The CREATE MODEL statement for Matrix Factorization

CREATE MODEL statement for Matrix Factorization

To create a matrix factorization model in BigQuery, use the BigQuery ML CREATE MODEL statement and specify MODEL_TYPE to be 'MATRIX_FACTORIZATION'.

CREATE MODEL syntax

{CREATE MODEL | CREATE MODEL IF NOT EXISTS | CREATE OR REPLACE MODEL}
model_name
OPTIONS(MODEL_TYPE = 'MATRIX_FACTORIZATION'
  [, FEEDBACK_TYPE = {'EXPLICIT' | 'IMPLICIT'} ]
  [, NUM_FACTORS = int64_value ]
  [, USER_COL = string_value ]
  [, ITEM_COL = string_value ]
  [, RATING_COL = string_value ]
  [, WALS_ALPHA = float64_value ]
  [, L2_REG = float64_value ]
  [, MAX_ITERATIONS = int64_value ]
  [, EARLY_STOP = { TRUE | FALSE } ]
  [, MIN_REL_PROGRESS = float64_value ]
  [, DATA_SPLIT_METHOD = { 'AUTO_SPLIT' | 'RANDOM' | 'CUSTOM' | 'SEQ' | 'NO_SPLIT' } ]
  [, DATA_SPLIT_EVAL_FRACTION = float64_value ]
  [, DATA_SPLIT_COL = string_value ])
AS query_statement

CREATE MODEL

Creates a new BigQuery ML model in the specified dataset. If the model name exists, CREATE MODEL returns an error.

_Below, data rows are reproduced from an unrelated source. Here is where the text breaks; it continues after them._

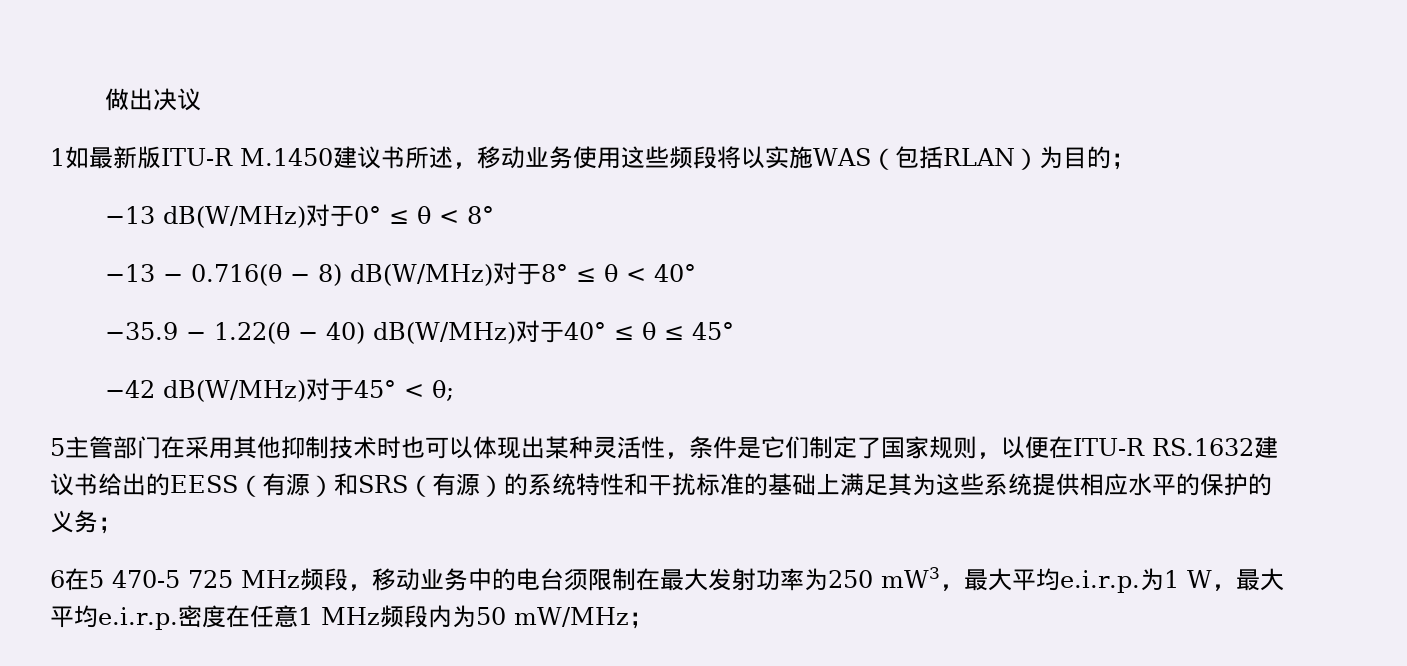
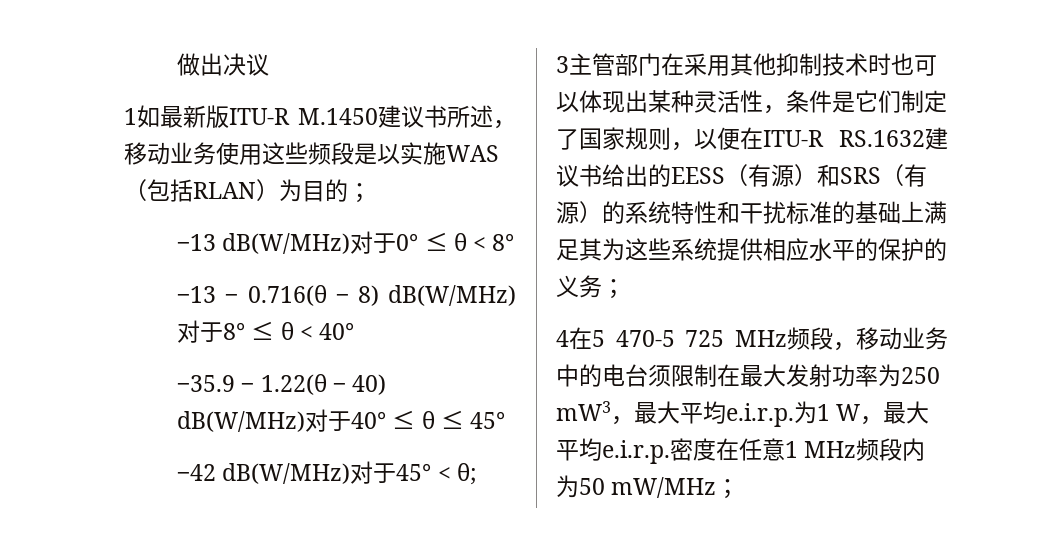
- 1如最新版ITU-R M.1450建议书所述，移动业务使用这些频段将以实施WAS（包括RLAN）为目的；
+ 1如最新版ITU-R M.1450建议书所述，移动业务使用这些频段是以实施WAS（包括RLAN）为目的；
- 5主管部门在采用其他抑制技术时也可以体现出某种灵活性，条件是它们制定了国家规则，以便在ITU-R RS.1632建议书给出的EESS（有源）和SRS（有源）的系统特性和干扰标准的基础上满足其为这些系统提供相应水平的保护的义务；
+ 3主管部门在采用其他抑制技术时也可以体现出某种灵活性，条件是它们制定了国家规则，以便在ITU-R RS.1632建议书给出的EESS（有源）和SRS（有源）的系统特性和干扰标准的基础上满足其为这些系统提供相应水平的保护的义务；
- 6在5 470-5 725 MHz频段，移动业务中的电台须限制在最大发射功率为250 mW3，最大平均e.i.r.p.为1 W，最大平均e.i.r.p.密度在任意1 MHz频段内为50 mW/MHz；
+ 4在5 470-5 725 MHz频段，移动业务中的电台须限制在最大发射功率为250 mW3，最大平均e.i.r.p.为1 W，最大平均e.i.r.p.密度在任意1 MHz频段内为50 mW/MHz；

CREATE MODEL IF NOT EXISTS

Creates a new BigQuery ML model only if the model does not currently exist in the specified dataset.

CREATE OR REPLACE MODEL

Creates a new BigQuery ML model and replaces any existing model with the same name in the specified dataset.

model_name

model_name is the name of the BigQuery ML model you're creating or replacing. The model name must be unique per dataset: no other model or table can have the same name. The model name must follow the same naming rules as a BigQuery table. A model name can contain the following:

  • Up to 1,024 characters
  • Letters of either case, numbers, and underscores

model_name is not case-sensitive.

If you do not have a default project configured, prepend the project ID to the model name in following format, including backticks:

`[PROJECT_ID].[DATASET].[MODEL]`

For example:

`myproject.mydataset.mymodel`

CREATE MODEL supports the following options:

MODEL_TYPE

Syntax

MODEL_TYPE = 'MATRIX_FACTORIZATION'

Description

Specifies the model type. To create a matrix factorization model, set model_type to 'MATRIX_FACTORIZATION'.

model_option_list

In the model_option_list, the model_type option is required. All others are optional.

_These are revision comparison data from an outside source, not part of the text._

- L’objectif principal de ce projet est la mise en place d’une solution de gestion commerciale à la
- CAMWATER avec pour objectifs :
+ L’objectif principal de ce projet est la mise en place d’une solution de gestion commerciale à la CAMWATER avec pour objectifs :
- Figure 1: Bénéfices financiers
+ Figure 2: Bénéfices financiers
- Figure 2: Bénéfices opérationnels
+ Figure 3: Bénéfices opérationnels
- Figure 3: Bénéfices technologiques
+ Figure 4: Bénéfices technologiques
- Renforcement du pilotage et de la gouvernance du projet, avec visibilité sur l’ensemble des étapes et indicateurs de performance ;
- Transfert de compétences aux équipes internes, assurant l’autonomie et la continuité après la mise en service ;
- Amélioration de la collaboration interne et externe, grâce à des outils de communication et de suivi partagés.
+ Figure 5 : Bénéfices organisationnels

Matrix factorization models support the following options:

FEEDBACK_TYPE

Syntax

FEEDBACK_TYPE = { 'EXPLICIT' | 'IMPLICIT' }

Description

Specifies the feedback type for matrix factorization models. The feedback type determines the algorithm that is used during training.

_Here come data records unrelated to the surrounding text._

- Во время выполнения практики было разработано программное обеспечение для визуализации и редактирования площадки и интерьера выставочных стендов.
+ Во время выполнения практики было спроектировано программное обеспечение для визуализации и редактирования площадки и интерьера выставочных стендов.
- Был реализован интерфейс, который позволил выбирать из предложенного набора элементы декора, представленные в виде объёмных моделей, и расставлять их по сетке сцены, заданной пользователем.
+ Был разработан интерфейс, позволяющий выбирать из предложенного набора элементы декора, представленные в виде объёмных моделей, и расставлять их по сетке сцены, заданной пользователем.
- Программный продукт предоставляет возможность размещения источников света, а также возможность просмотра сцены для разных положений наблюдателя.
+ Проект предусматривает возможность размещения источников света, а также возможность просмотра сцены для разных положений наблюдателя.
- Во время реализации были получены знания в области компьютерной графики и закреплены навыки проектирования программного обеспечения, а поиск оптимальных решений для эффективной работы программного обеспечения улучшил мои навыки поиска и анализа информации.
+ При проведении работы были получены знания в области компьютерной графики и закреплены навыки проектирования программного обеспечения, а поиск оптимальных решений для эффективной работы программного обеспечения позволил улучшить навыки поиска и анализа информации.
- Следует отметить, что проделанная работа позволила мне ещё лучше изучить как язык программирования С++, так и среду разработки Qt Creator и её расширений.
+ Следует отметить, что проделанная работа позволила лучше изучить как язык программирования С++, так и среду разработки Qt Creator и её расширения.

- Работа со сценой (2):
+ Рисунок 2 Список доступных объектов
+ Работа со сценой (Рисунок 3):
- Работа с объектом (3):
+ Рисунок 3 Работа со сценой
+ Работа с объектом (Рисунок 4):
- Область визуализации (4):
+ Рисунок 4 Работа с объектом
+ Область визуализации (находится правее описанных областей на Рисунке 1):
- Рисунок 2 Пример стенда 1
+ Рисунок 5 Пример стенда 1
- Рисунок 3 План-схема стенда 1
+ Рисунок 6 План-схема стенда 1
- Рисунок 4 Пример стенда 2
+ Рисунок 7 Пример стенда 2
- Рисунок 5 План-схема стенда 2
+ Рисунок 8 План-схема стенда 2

There are two types of ratings (user feedback): 'EXPLICIT' and 'IMPLICIT'. Use the desired feedback type in model creation options depending on your use case.

  • If the user has explicitly provided a rating (for example, 1-5) to an item such as movie recommendations, then specify FEEDBACK_TYPE='EXPLICIT'. This will train a model using the Alternating Least Squares algorithm.

  • Most product recommendation problems do not have explicit user feedback. Instead, the rating value must be artificially constructed based on user’s interaction with the item (for example, clicks, pageviews, and purchases). In this situation, specify FEEDBACK_TYPE='IMPLICIT'. This will train a model using the Weighted-Alternating Least Squares algorithm.

For more information about the differences between the two feedback types and when to use which type, see Additional information about feedback types.

Arguments

The default value is 'EXPLICIT'.

NUM_FACTORS

Syntax

NUM_FACTORS = int64_value

Description

Specifies the number of latent factors to use for matrix factorization models.

Arguments

int64_value is an 'INT64'. Allowed values are 2-200. The default value is log2(n), where n is the number of training examples.

USER_COL

Syntax

USER_COL = string_value

Description

The user column name for matrix factorization models.

Arguments string_value is a 'STRING'. The default value is 'user'.

ITEM_COL

Syntax

ITEM_COL = string_value

Description

The item column name for matrix factorization models.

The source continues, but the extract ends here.